Click Save dashboard to save your changes.

CloudWatch Dashboard Single Widget

You can add widgets individually to the dashboard, to build a more complete monitoring dashboard. However, to save some time you will simply update the source of the dashboard with the below JSON specification.

First, click the Actions dropdown on the dashboard, and choose View/edit source.

CloudWatch Dashboard Actions

In the textbox that appears on the screen, paste the following JSON code. Be sure to update the AWS region, to match your secondary region, if needed in the code below.

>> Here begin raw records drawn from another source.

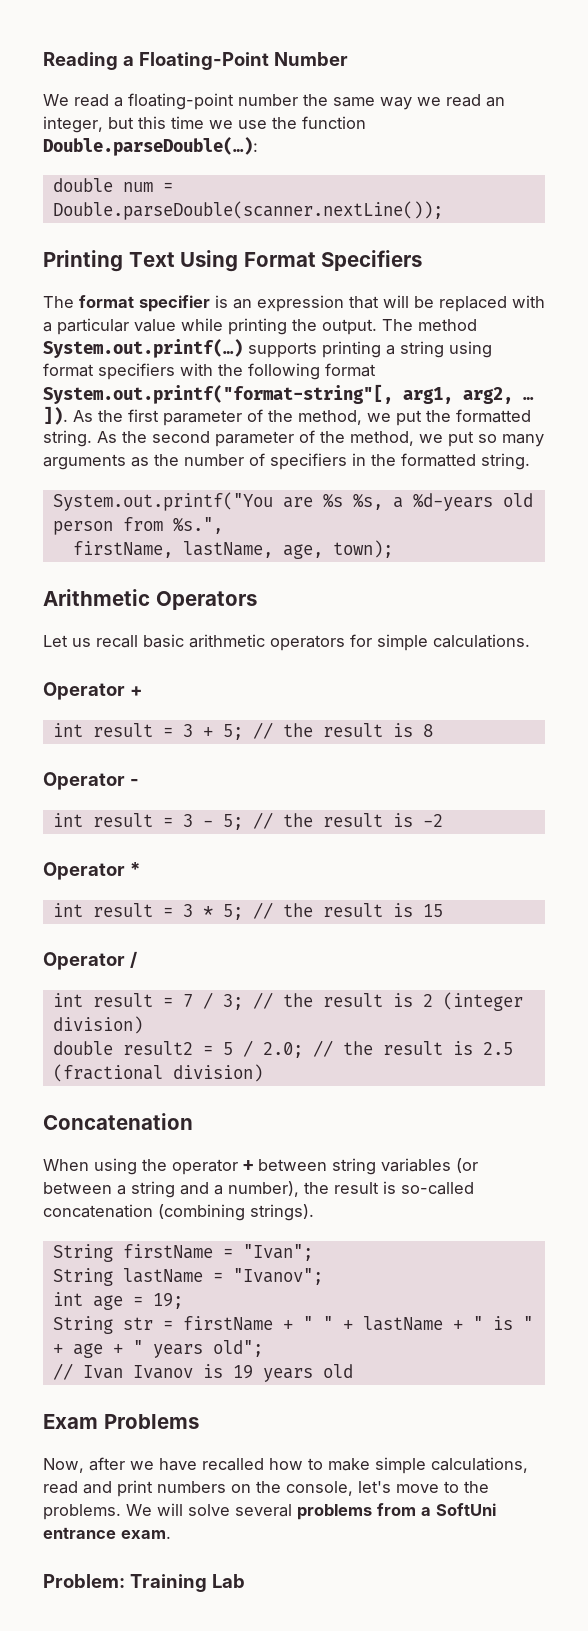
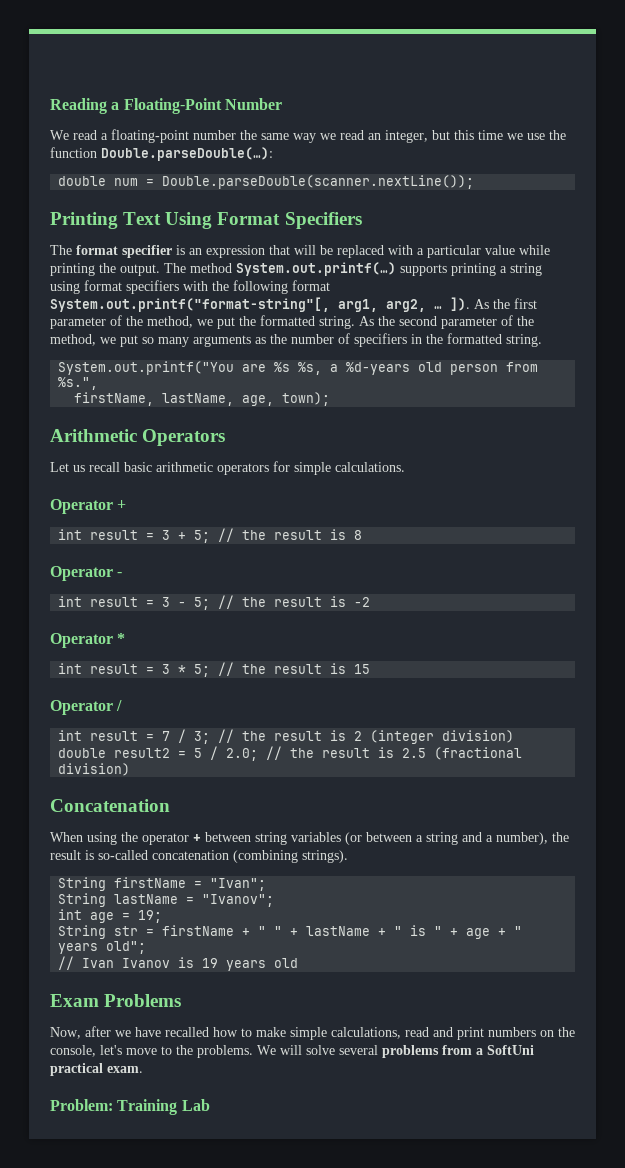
- We will solve several problems from a SoftUni entrance exam.
+ We will solve several problems from a SoftUni practical exam.

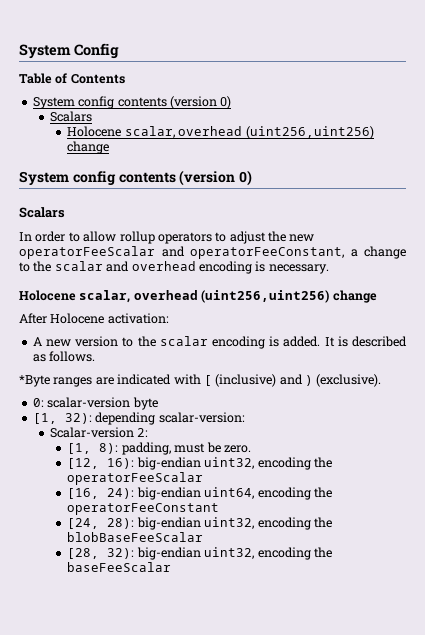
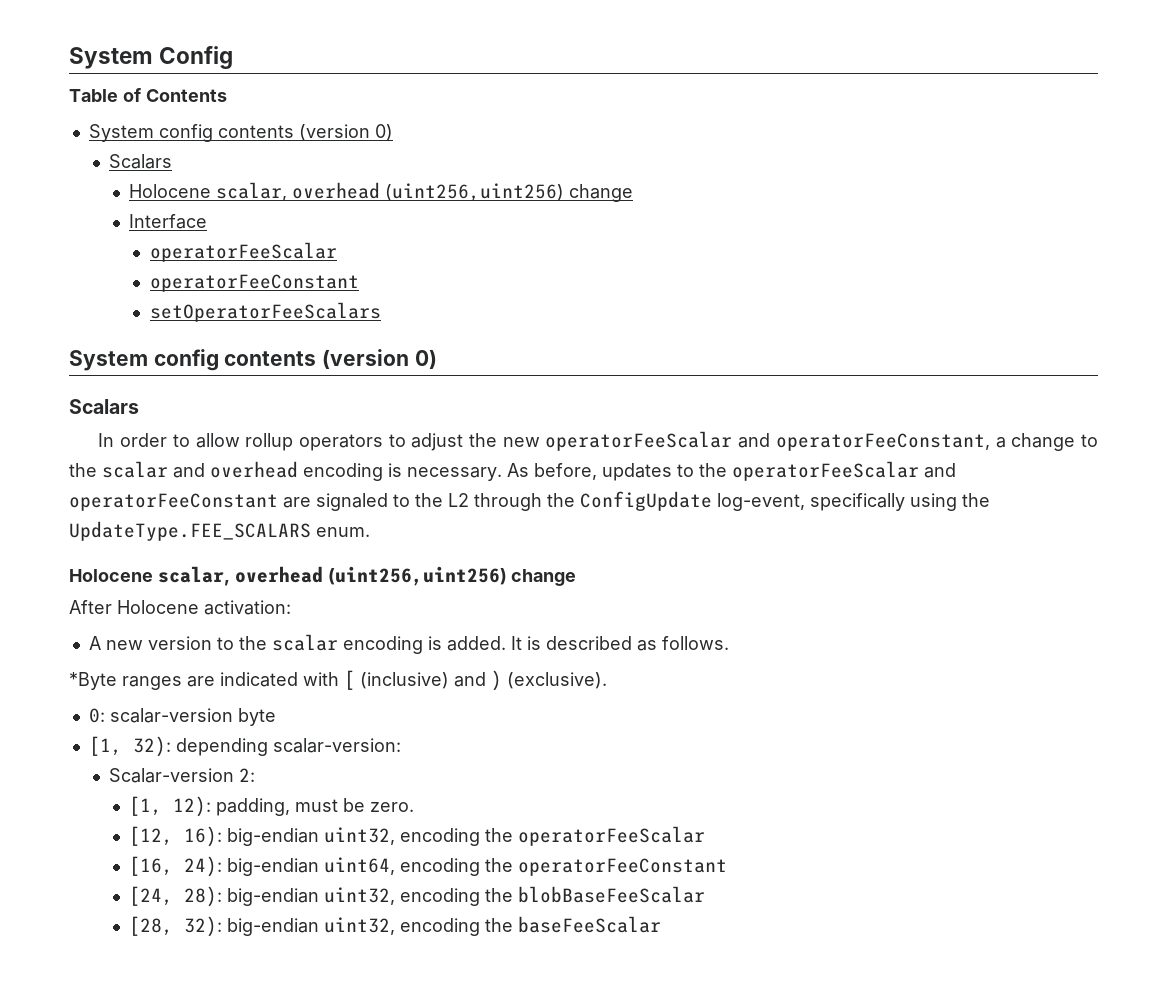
+ Interface
+ operatorFeeScalar
+ operatorFeeConstant
+ setOperatorFeeScalars
+ As before, updates to the operatorFeeScalar and operatorFeeConstant are signaled to the L2 through the ConfigUpdate log-event, specifically using the UpdateType.FEE_SCALARS enum.
- [1, 8): padding, must be zero.
+ [1, 12): padding, must be zero.

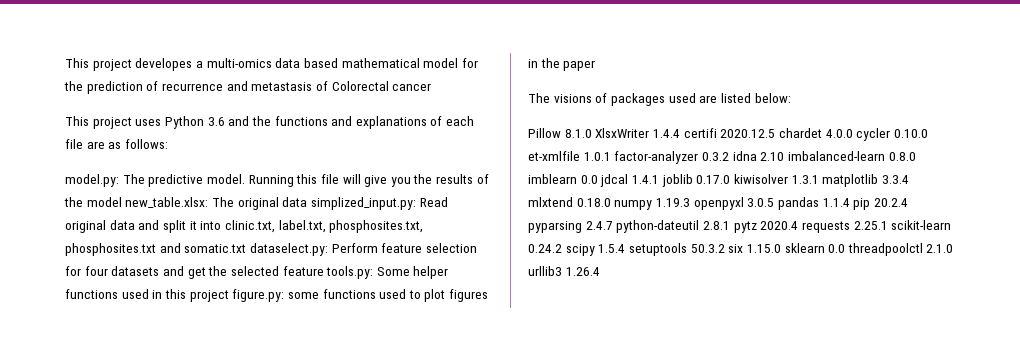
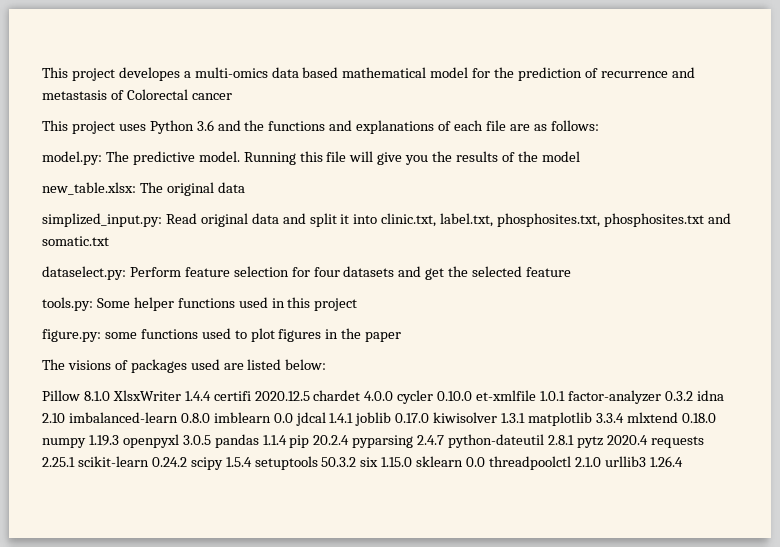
- Running this file will give you the results of the model new_table.xlsx: The original data simplized_input.py: Read original data and split it into clinic.txt, label.txt, phosphosites.txt, phosphosites.txt and somatic.txt dataselect.py: Perform feature selection for four datasets and get the selected feature tools.py: Some helper functions used in this project figure.py: some functions used to plot figures in the paper
+ Running this file will give you the results of the model
+ new_table.xlsx: The original data
+ simplized_input.py: Read original data and split it into clinic.txt, label.txt, phosphosites.txt, phosphosites.txt and somatic.txt
+ dataselect.py: Perform feature selection for four datasets and get the selected feature
+ tools.py: Some helper functions used in this project
+ figure.py: some functions used to plot figures in the paper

Also, if you used different DB cluster identifiers (names) for the DB clusters than the ones indicated in this guide, you will have to update those as well.

{
    "widgets": [
        {
            "type": "metric",
            "x": 0,
            "y": 3,
            "width": 24,
            "height": 6,
            "properties": {
                "metrics": [
                    [ "AWS/RDS", "AuroraGlobalDBReplicationLag", "DBClusterIdentifier", "auroralab-mysql-secondary" ],
                    [ "...", { "stat": "Maximum" } ]
                ],
                "view": "timeSeries",
                "stacked": false,
                "region": "us-east-1",
                "title": "Global DB Replication Lag (max vs. avg, 1min)",
                "stat": "Average",
                "period": 60
            }
        },
        {
            "type": "metric",
            "x": 0,
            "y": 0,
            "width": 9,
            "height": 3,
            "properties": {
                "metrics": [
                    [ "AWS/RDS", "AuroraGlobalDBReplicationLag", "DBClusterIdentifier", "auroralab-mysql-secondary" ]
                ],
                "view": "singleValue",
                "region": "us-east-1",
                "title": "Global DB Replication Lag (avg, 1min)",
                "stat": "Average",
                "period": 60
            }
        },
        {
            "type": "metric",
            "x": 9,
            "y": 0,
            "width": 15,
            "height": 3,
            "properties": {
                "metrics": [
                    [ "AWS/RDS", "AuroraGlobalDBReplicatedWriteIO", "DBClusterIdentifier", "auroralab-mysql-secondary", { "label": "Global DB Replicated Write IOs" } ],
                    [ ".", "AuroraGlobalDBDataTransferBytes", ".", ".", { "label": "Global DB DataTransfer Bytes" } ]
                ],
                "view": "singleValue",
                "region": "us-east-1",
                "stat": "Sum",
                "period": 86400,
                "title": "Billable Replication Metrics (aggregate, last 24 hr)"
            }
        }
    ]
}

Click Update to change the dashboard.

CloudWatch Dashboard Source

Click Save dashboard to make sure the dashboard is saved with the new changes.

CloudWatch Dashboard Multiple Widgets

Note

The Aurora Global DB Replicated I/O and Aurora Global DB Data Transfer Bytes metrics are only reported once an hour, so you may not be able to see any data for those metrics depending on the timing of your lab. If you are doing other labs, please continue with those labs, and come back later to check these metrics.